There are as many versions of schizophrenia or depression or anxiety as there are people who suffer from them. I was never going to write a textbook. I was never going to capture schizophrenia, but that didn’t matter because my only job was to capture Matthew and his family.

At the end of the novel, Hope Road Day Centre, from where Matt writes his story, is closed down.

We’ve been fighting it for a while,” one of nurses explains. “But services are being cut right across the Trust. Right across the NHS really. And, well, it seems we’re no exception.”

So was that a statement from me against the spending cuts?

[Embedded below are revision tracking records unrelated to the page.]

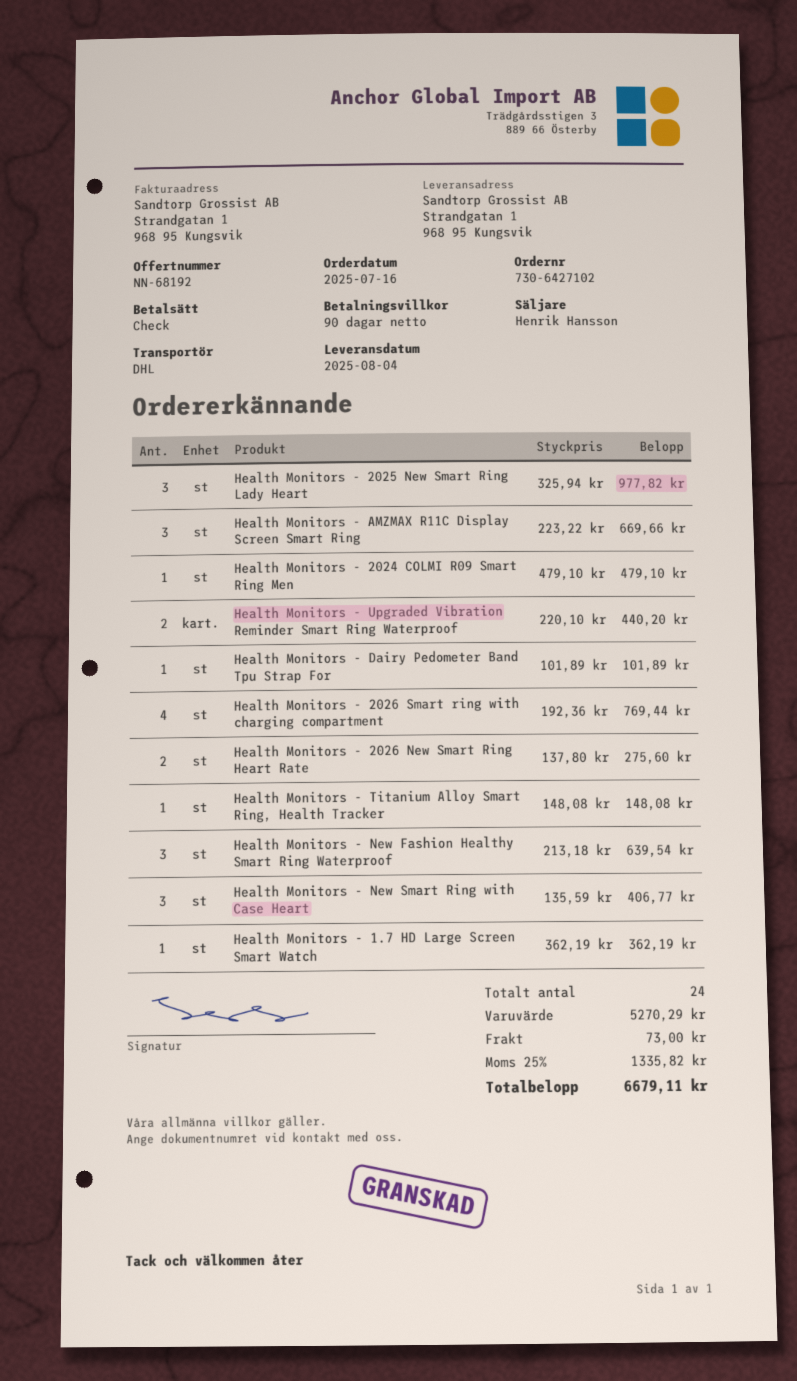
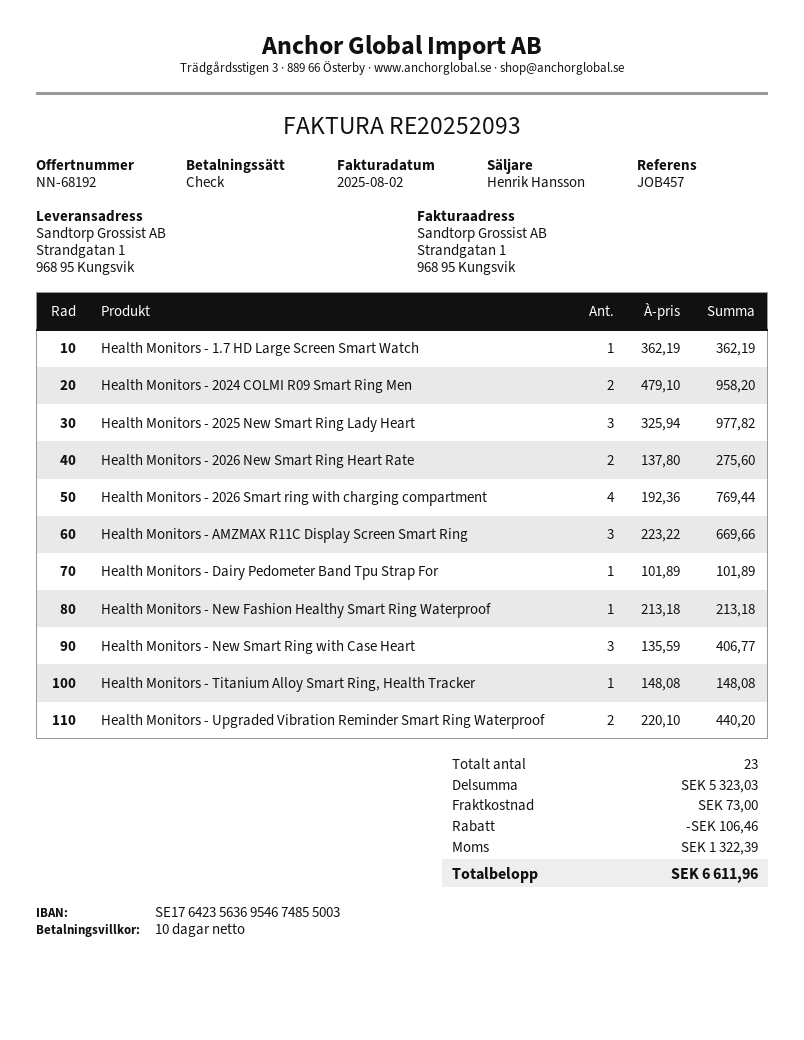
payment terms: 90 days -> 10 days
Health Monitors - 2024 COLMI R09 Smart Ring Men: 1 x 479.10 = 479.10 -> 2 x 479.10 = 958.20
Health Monitors - New Fashion Healthy Smart Ring Waterproof: 3 x 213.18 = 639.54 -> 1 x 213.18 = 213.18
total quantity: 24 -> 23
subtotal: 5270.29 -> 5323.03
discount: none -> 106.46
tax: 1335.82 -> 1322.39
total: 6679.11 -> 6611.96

Perhaps. A bit. But these cuts were genuinely happening across Bristol during the time the novel is set. The real Crazy Crazy NutsNuts went, as did the real-life day centre that Hope Road was based on. This was all happening, so to not include it in the novel would have been inaccurate, even oddly utopian. I have written elsewhere about my deep concerns over mental health spending cuts. They’re a disaster. In the novel, I was only interested in this insofar as it affected my characters and their story. But then that’s kind of the point, isn’t it? Across Bristol, across the UK and beyond there are thousands upon thousands of real life Matthews. Teenagers whose lives have suddenly been torn apart by the onset of psychotic illness. And there are thousands of Homes families; parents and grandparents trying to navigate unfamiliar systems, unpick jargon, attend meetings. Attempting to make sense of something that doesn’t make sense – to save the people they love.